■ Assignment
The reply should hold only the lines from the one with "Química Sanguínea (3): 2" to the one with "Nike Funktions-Poloshirt Nikecourt", both ends kept, exactly as they appear below, without any pictures.

■ Detected change data

+---+

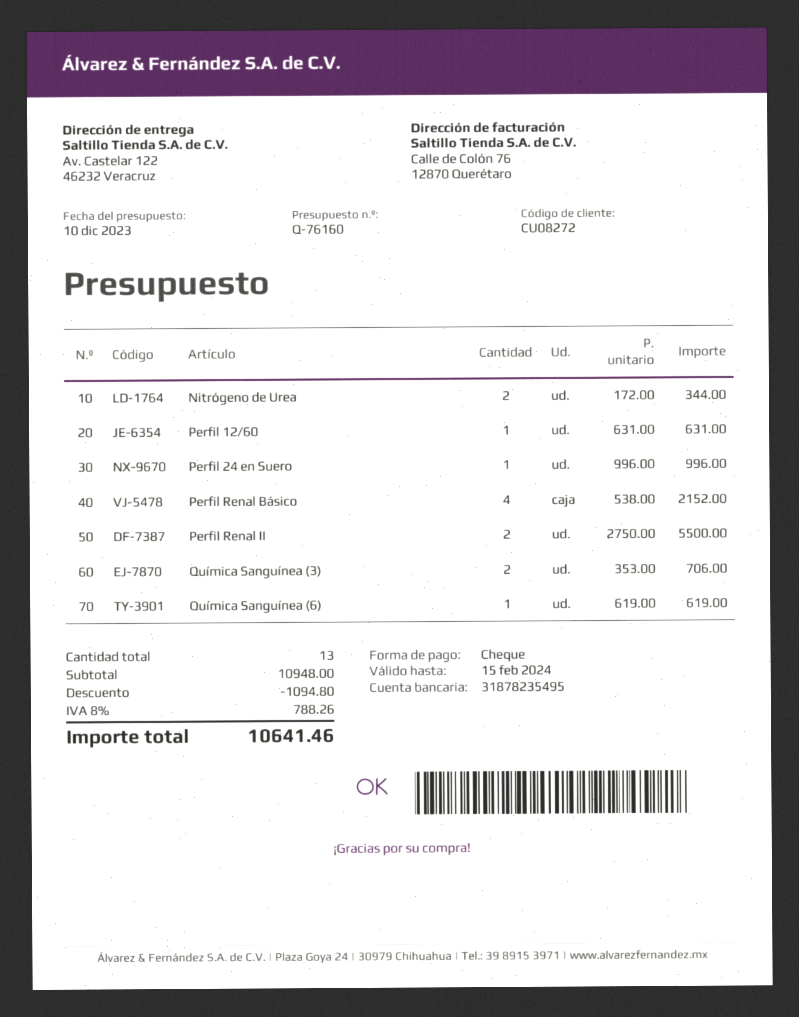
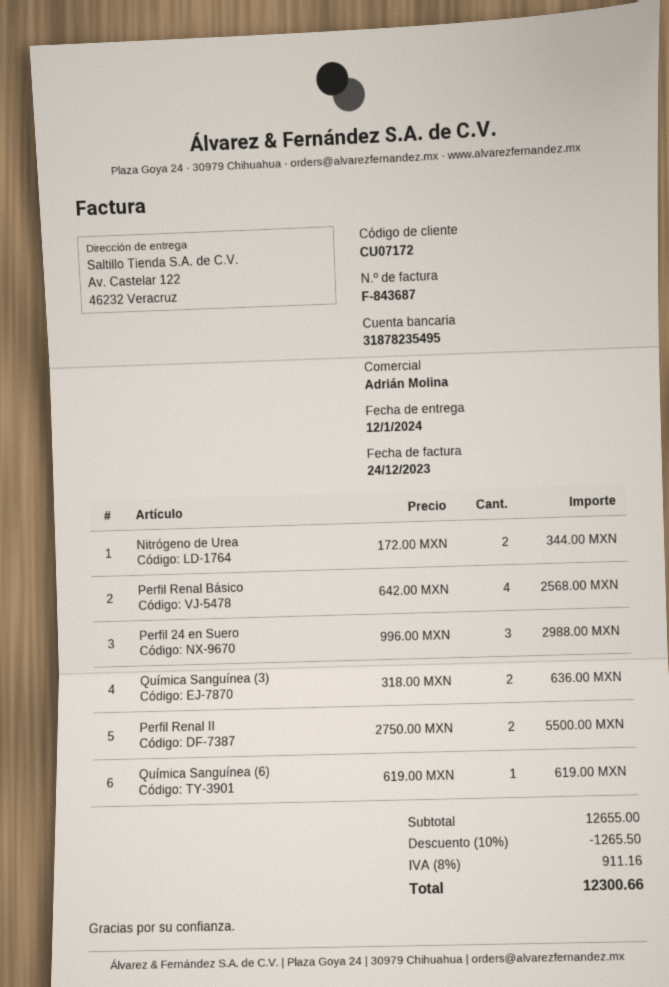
customer number: CU08272 -> CU07172
Perfil 12/60: 1 x 631.00 = 631.00 -> none
Perfil 24 en Suero: 1 x 996.00 = 996.00 -> 3 x 996.00 = 2988.00
Perfil Renal Básico: 4 x 538.00 = 2152.00 -> 4 x 642.00 = 2568.00
Química Sanguínea (3): 2 x 353.00 = 706.00 -> 2 x 318.00 = 636.00
subtotal: 10948.00 -> 12655.00
discount: 1094.80 -> 1265.50
tax: 8% = 788.26 -> 8% = 911.16
total: 10641.46 -> 12300.66

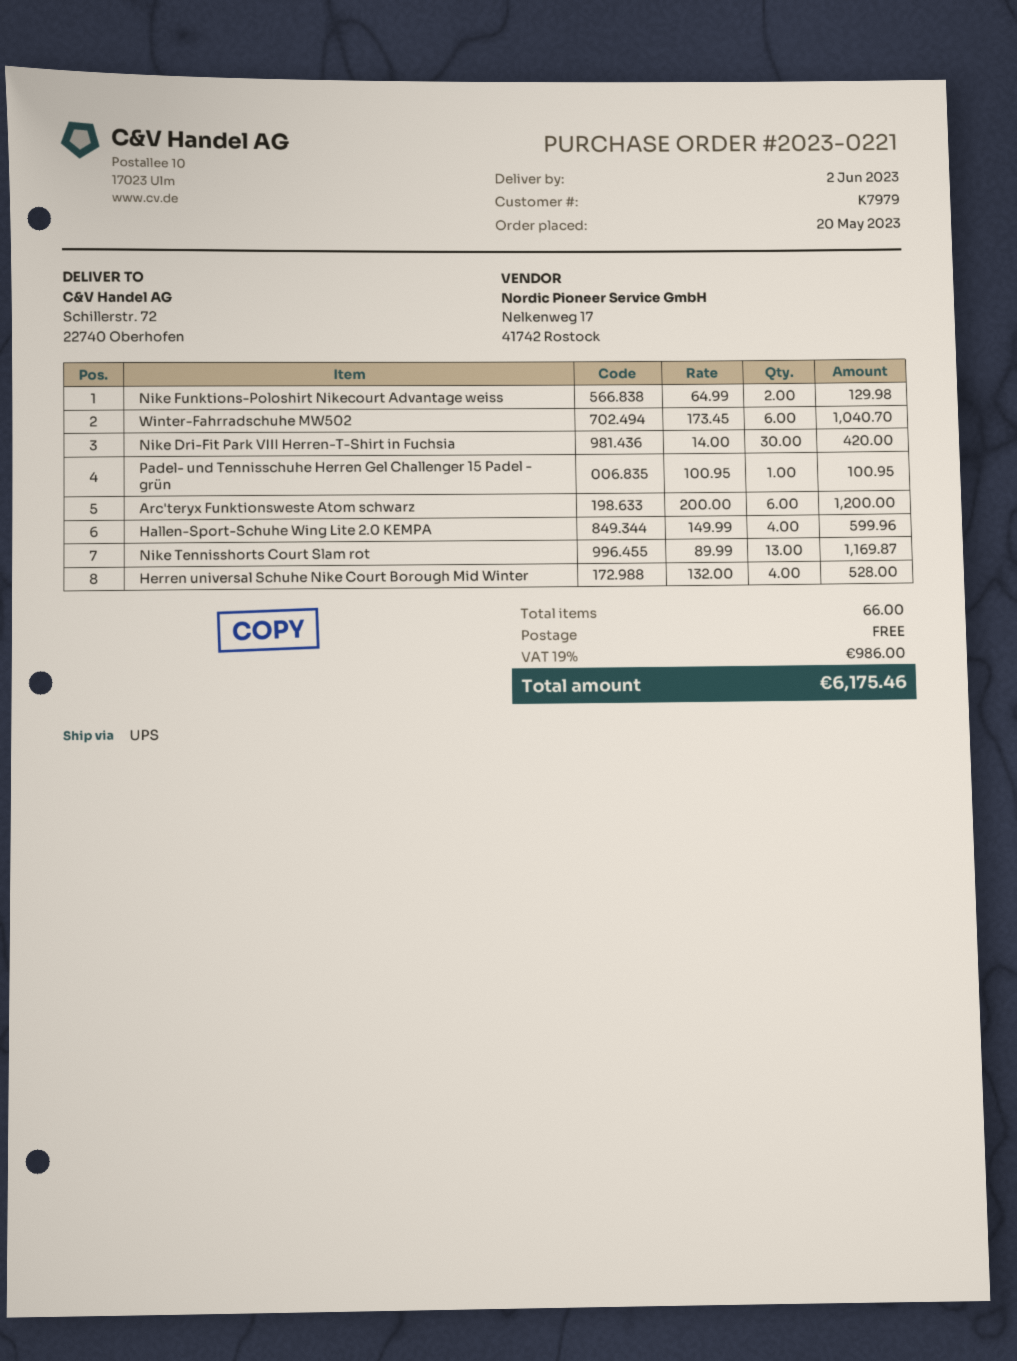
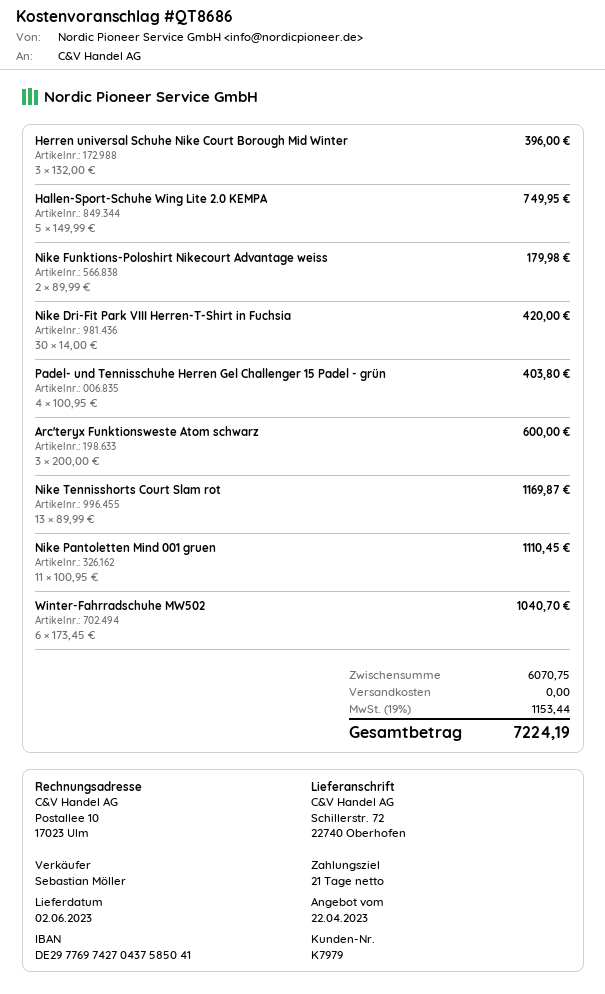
Nike Funktions-Poloshirt Nikecourt Advantage weiss: 2 x 64.99 = 129.98 -> 2 x 89.99 = 179.98
Padel- und Tennisschuhe Herren Gel Challenger 15 Padel - grün: 1 x 100.95 = 100.95 -> 4 x 100.95 = 403.80
Arc'teryx Funktionsweste Atom schwarz: 6 x 200.00 = 1200.00 -> 3 x 200.00 = 600.00
Hallen-Sport-Schuhe Wing Lite 2.0 KEMPA: 4 x 149.99 = 599.96 -> 5 x 149.99 = 749.95
Herren universal Schuhe Nike Court Borough Mid Winter: 4 x 132.00 = 528.00 -> 3 x 132.00 = 396.00
Nike Pantoletten Mind 001 gruen: none -> 11 x 100.95 = 1110.45
tax: 19% = 986.00 -> 19% = 1153.44
total: 6175.46 -> 7224.19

+---+

■ Completed exercise
Química Sanguínea (3): 2 x 353.00 = 706.00 -> 2 x 318.00 = 636.00
subtotal: 10948.00 -> 12655.00
discount: 1094.80 -> 1265.50
tax: 8% = 788.26 -> 8% = 911.16
total: 10641.46 -> 12300.66

Nike Funktions-Poloshirt Nikecourt Advantage weiss: 2 x 64.99 = 129.98 -> 2 x 89.99 = 179.98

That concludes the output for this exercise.